Search the records for lines with the word "block" and copy each match.

--- ENTRIES SHOWN Enclosed Below ---

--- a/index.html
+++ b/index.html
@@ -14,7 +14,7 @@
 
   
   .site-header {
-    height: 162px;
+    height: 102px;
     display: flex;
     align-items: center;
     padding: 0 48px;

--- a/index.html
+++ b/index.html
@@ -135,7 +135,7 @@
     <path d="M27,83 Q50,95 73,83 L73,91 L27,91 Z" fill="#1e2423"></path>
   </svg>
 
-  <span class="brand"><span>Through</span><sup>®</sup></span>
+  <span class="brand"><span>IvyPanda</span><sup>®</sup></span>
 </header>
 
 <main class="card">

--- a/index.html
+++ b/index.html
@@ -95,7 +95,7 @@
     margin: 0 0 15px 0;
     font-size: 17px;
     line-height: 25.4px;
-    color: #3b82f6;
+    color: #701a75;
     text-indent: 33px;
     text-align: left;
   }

--- End of Enclosed ENTRIES SHOWN ---
--- ENTRIES SHOWN Enclosed Below ---

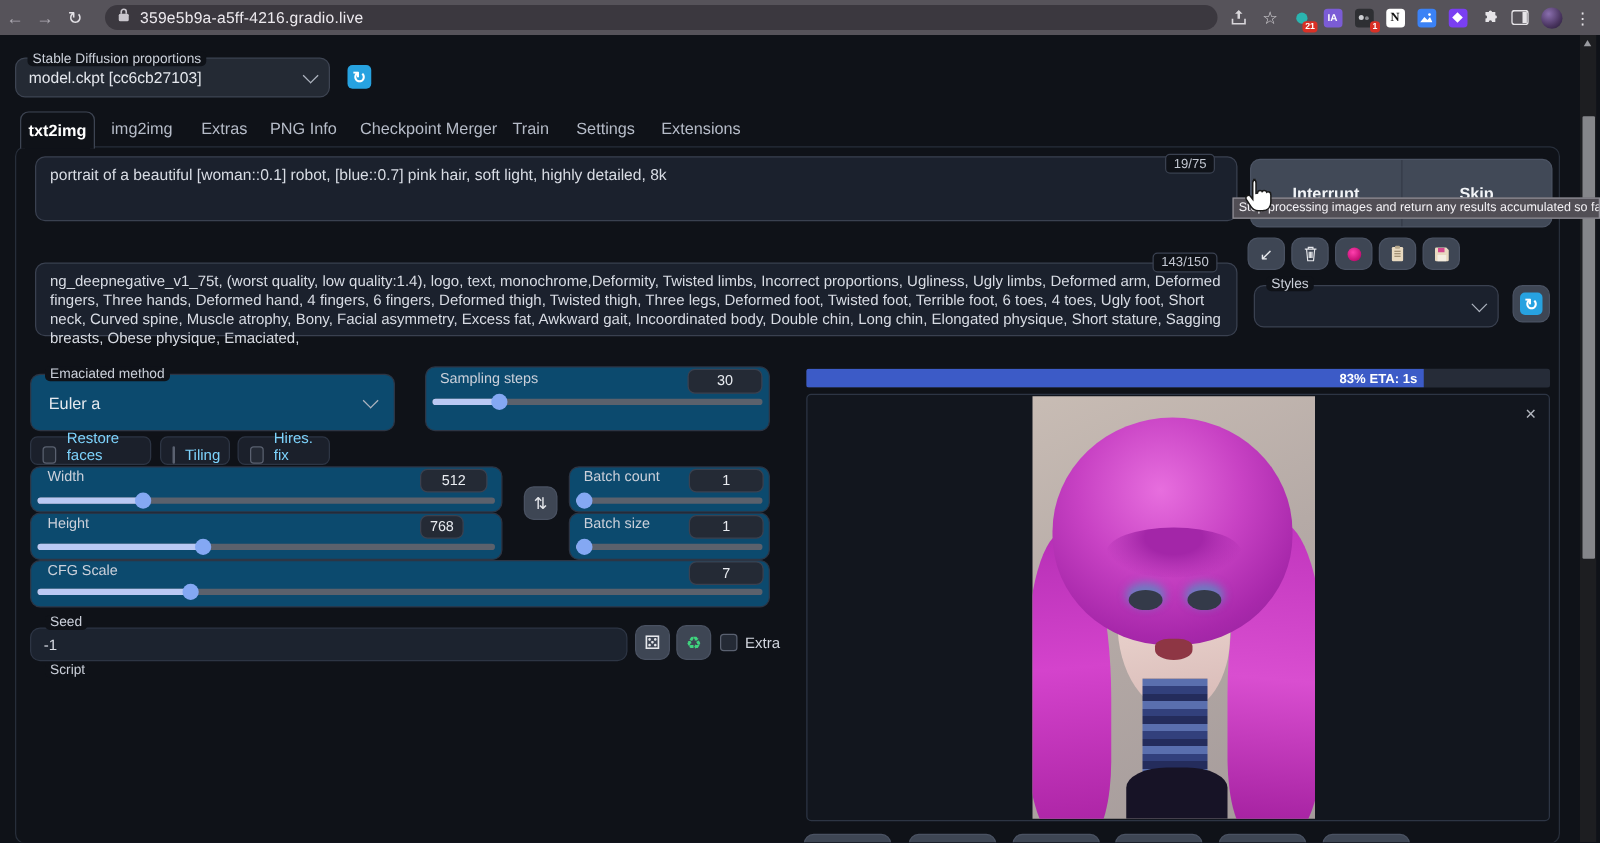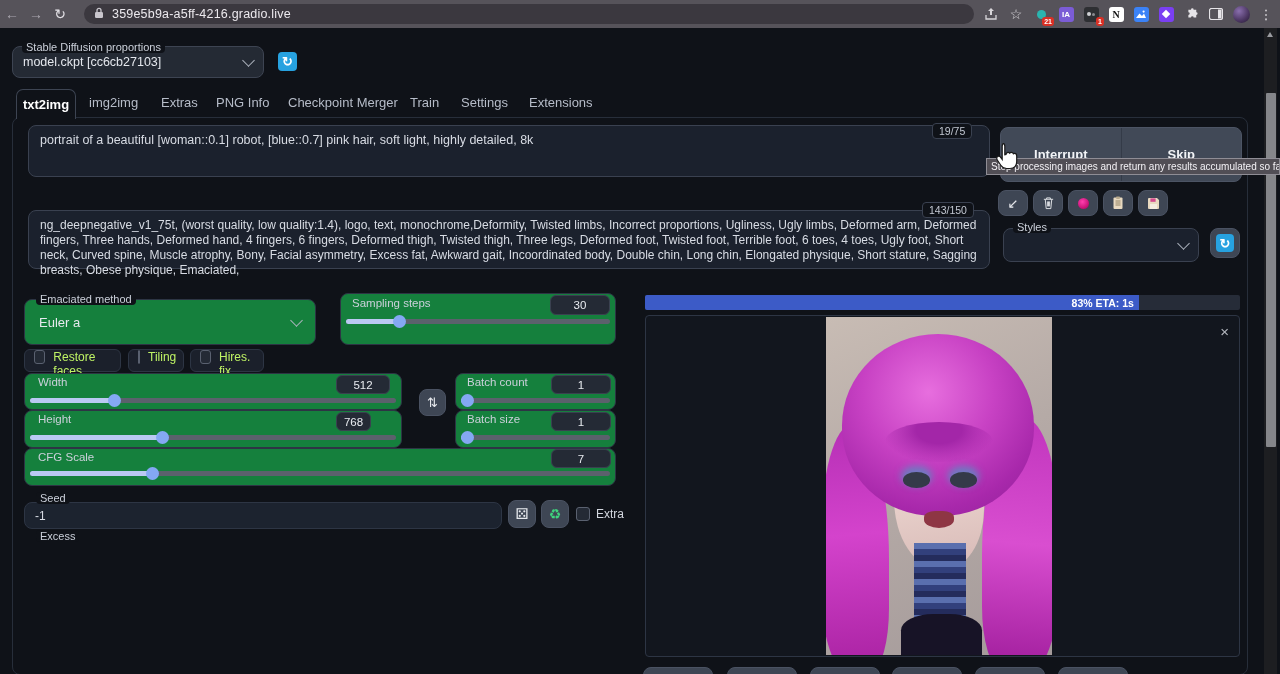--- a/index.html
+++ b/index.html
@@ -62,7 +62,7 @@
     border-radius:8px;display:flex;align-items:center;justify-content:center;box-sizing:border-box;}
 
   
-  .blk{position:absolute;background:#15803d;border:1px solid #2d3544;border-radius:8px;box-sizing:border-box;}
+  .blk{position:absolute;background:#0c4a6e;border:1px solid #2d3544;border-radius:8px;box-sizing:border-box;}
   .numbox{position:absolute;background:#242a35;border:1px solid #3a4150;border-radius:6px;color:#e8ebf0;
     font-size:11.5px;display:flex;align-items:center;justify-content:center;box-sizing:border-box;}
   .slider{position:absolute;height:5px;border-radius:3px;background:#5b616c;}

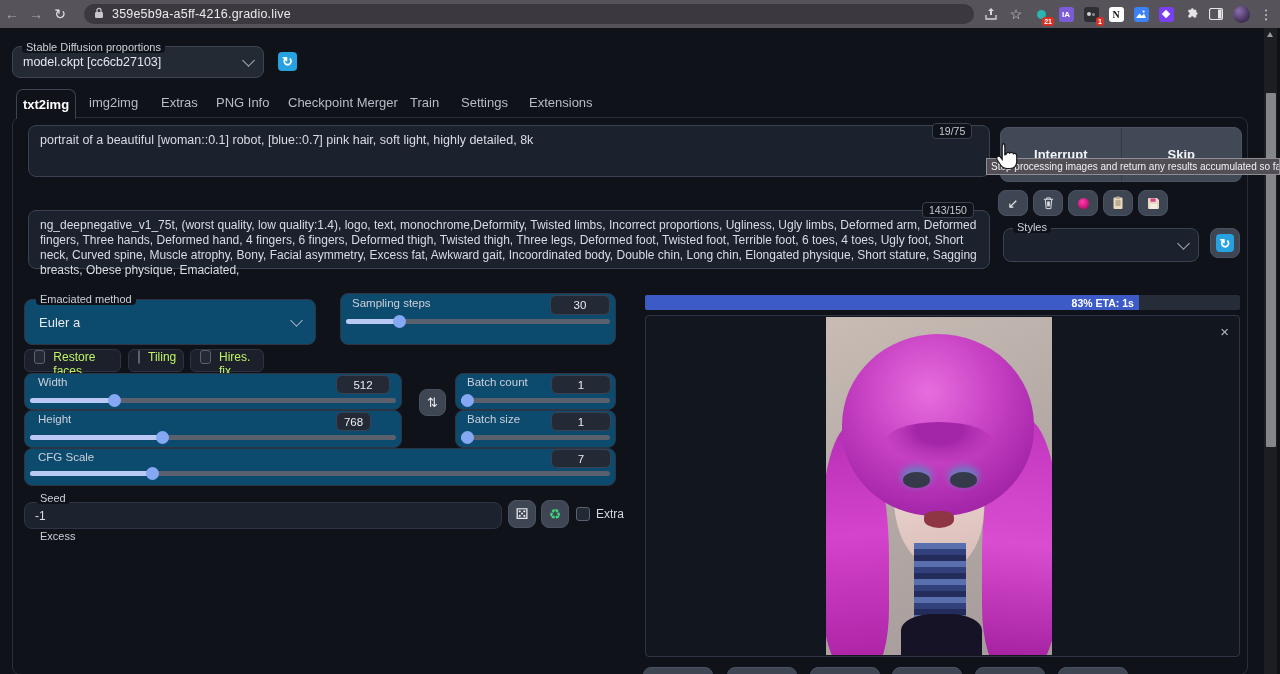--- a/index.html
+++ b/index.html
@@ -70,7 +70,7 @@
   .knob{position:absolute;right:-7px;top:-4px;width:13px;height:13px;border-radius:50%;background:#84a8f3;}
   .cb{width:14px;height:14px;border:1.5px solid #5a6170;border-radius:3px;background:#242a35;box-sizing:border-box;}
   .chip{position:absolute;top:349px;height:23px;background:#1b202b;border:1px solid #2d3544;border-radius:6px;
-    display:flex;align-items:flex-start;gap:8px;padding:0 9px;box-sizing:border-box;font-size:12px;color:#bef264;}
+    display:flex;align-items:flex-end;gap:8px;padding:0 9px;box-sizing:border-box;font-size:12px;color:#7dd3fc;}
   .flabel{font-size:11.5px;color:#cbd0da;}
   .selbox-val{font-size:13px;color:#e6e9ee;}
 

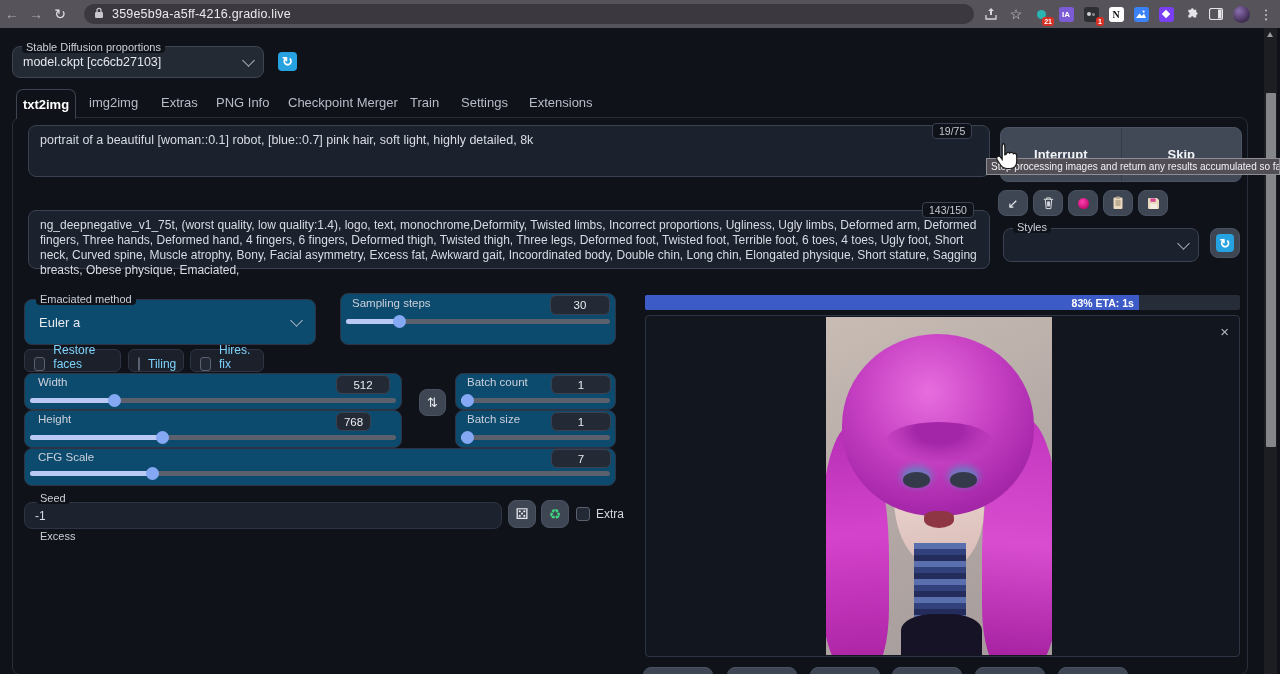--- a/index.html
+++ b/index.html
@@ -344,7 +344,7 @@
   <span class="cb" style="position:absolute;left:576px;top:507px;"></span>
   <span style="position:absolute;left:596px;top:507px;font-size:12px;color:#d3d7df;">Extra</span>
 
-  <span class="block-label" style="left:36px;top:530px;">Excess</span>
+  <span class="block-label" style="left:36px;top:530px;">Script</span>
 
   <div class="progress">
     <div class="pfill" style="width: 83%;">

--- End of Enclosed ENTRIES SHOWN ---

#### EXERCISE SOLUTION
-  <span class="block-label" style="left:36px;top:530px;">Excess</span>
+  <span class="block-label" style="left:36px;top:530px;">Script</span>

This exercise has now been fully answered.